# FA Guava



## aktorsyl (18/7/17)

What the HELL is this?
Guys?!
It's like someone put a very, very old bottle of Chanel No 5 into a pot of VG and boiled it with air freshener.

Please tell me it's not just me, cos I swear I'll need therapy if that's the case.

Yass this shit is awful.

Reactions: Funny 4


----------



## RichJB (18/7/17)

It's not just you. From ConcreteRiver's Reddit flavour notes:



> *Flavor Description:* @ 2%, like vaping Right Guard. Intensely musky. A warm floral, actually kind of tastes like sandwalwood. @.25% not a whole lot better. Same kind of warm musky notes, but I can maybe taste some juicy guava underneath there. There is a pretty subtle warm sweetness in there, but that top musk note sure is distracting.
> 
> *Off-flavors:* This tastes nothing like a fruit, guava or otherwise.
> 
> ...



The DIY community sends out a pretty clear signal which are the best guavas via the number of recipes on ATF that use the different guavas:

Cap Sweet Guava: 365
Flv Pink Guava: 229
FA and FW Guava: 19
TFA Guava: 13

Reactions: Like 1


----------



## Silver (18/7/17)

Lol your OP made me laugh @aktorsyl !

This is what scares me off from trying to make my own Guava juice - lol

Reactions: Like 1


----------



## incredible_hullk (18/7/17)

Fa guava is like Shyte dunno what guava to use

Reactions: Like 1


----------



## RichJB (18/7/17)

@incredible_hullk, Cap Sweet is probably the safest. I like the Loco as well if you want guava nectar.

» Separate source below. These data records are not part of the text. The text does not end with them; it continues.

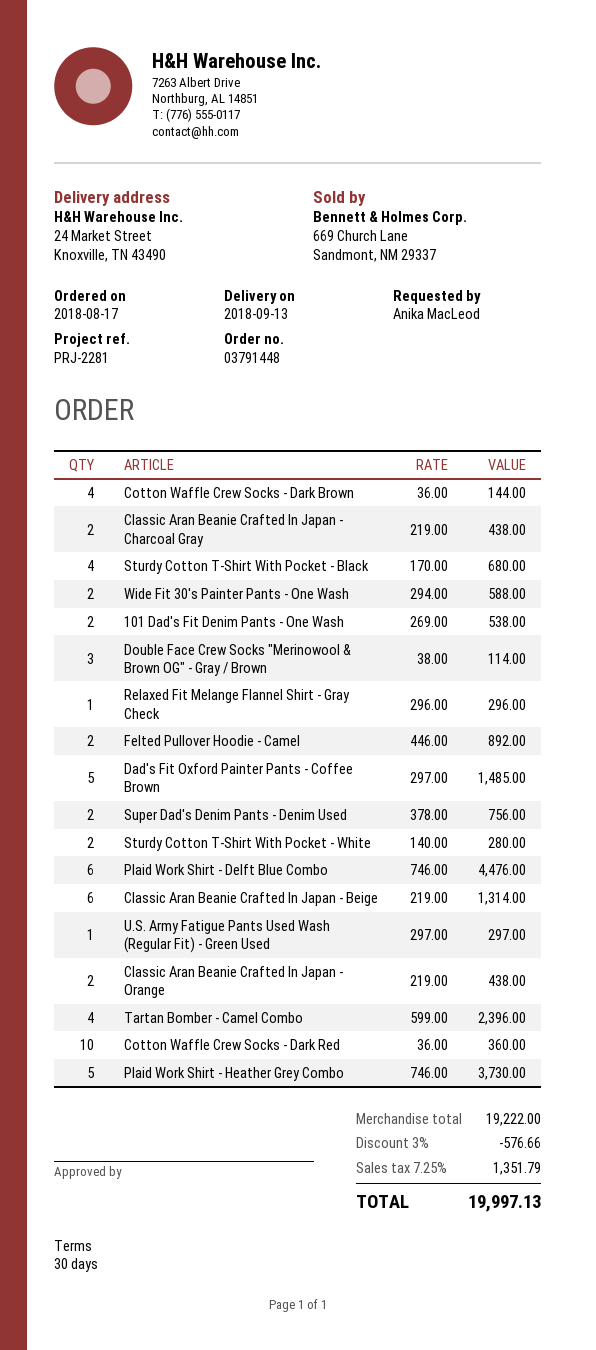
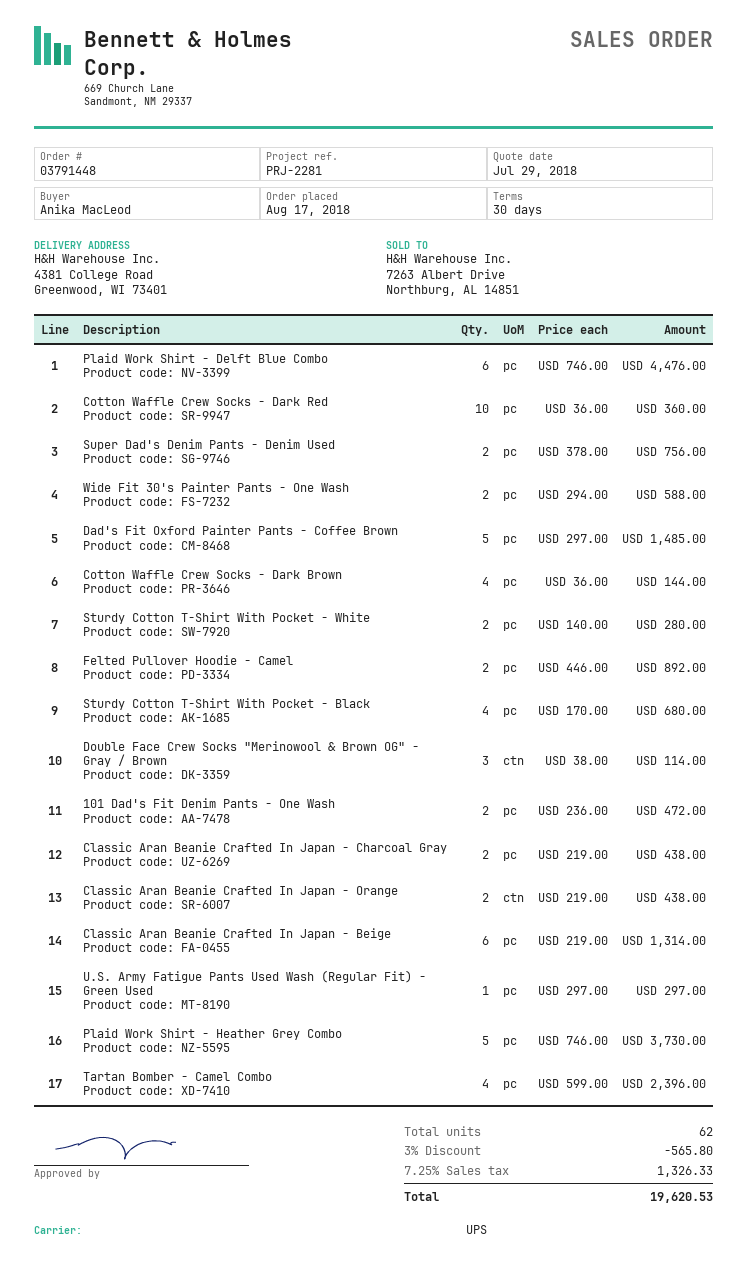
ship to: 24 Market Street, Knoxville, TN 43490 -> 4381 College Road, Greenwood, WI 73401
101 Dad's Fit Denim Pants - One Wash: 2 x 269.00 = 538.00 -> 2 x 236.00 = 472.00
Relaxed Fit Melange Flannel Shirt - Gray Check: 1 x 296.00 = 296.00 -> none
discount: 3% = 576.66 -> 3% = 565.80
tax: 7.25% = 1351.79 -> 7.25% = 1326.33
total: 19997.13 -> 19620.53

There are only two public recipes on ATF that use FA Guava. I'm intrigued by this one. FA Guava, Bergamot, and Flv Lemongrass, among others. To be fair, the mixer does note:



> it needs to sit 3-4 days, but after that it will be a taste you might not expect.



Yeah, I'll bet.

Reactions: Like 1 | Thanks 1


----------



## SmokeyJoe (18/7/17)

RichJB said:


> @incredible_hullk, Cap Sweet is probably the safest. I like the Loco as well if you want guava nectar.
> 
> There are only two public recipes on ATF that use FA Guava. I'm intrigued by this one. FA Guava, Bergamot, and Flv Lemongrass, among others. To be fair, the mixer does note:
> 
> ...


Yeah i think ill skip that one

Reactions: Like 1


----------



## aktorsyl (18/7/17)

RichJB said:


> @incredible_hullk, Cap Sweet is probably the safest. I like the Loco as well if you want guava nectar.
> 
> There are only two public recipes on ATF that use FA Guava. I'm intrigued by this one. FA Guava, Bergamot, and Flv Lemongrass, among others. To be fair, the mixer does note:
> 
> ...


Might not expect and will never forget.

Reactions: Like 1


----------



## Strontium (18/7/17)

Loco Guava FTW

Reactions: Like 1


----------



## ivc_mixer (18/7/17)

I have used it in a recipe and quite successfully so. However, that being said, it was at 0.2% 

Very, very low note addition and it's okay

Reactions: Like 1


----------



## Jones (18/7/17)

i've been using TFA guava at 2% with 0.5% menthol and its quite good
give it a shot

Reactions: Like 1


----------



## therazia (26/7/17)

I've found one really neat way to use the FA Guava. Literally 2 drops in a recipe I'm working on. Got the idea from this recipe: http://e-liquid-recipes.com/recipe/1091144/Slurricane CLONE 

Sent from my SM-N910F using Tapatalk

Reactions: Like 2


----------



## aktorsyl (26/7/17)

therazia said:


> I've found one really neat way to use the FA Guava.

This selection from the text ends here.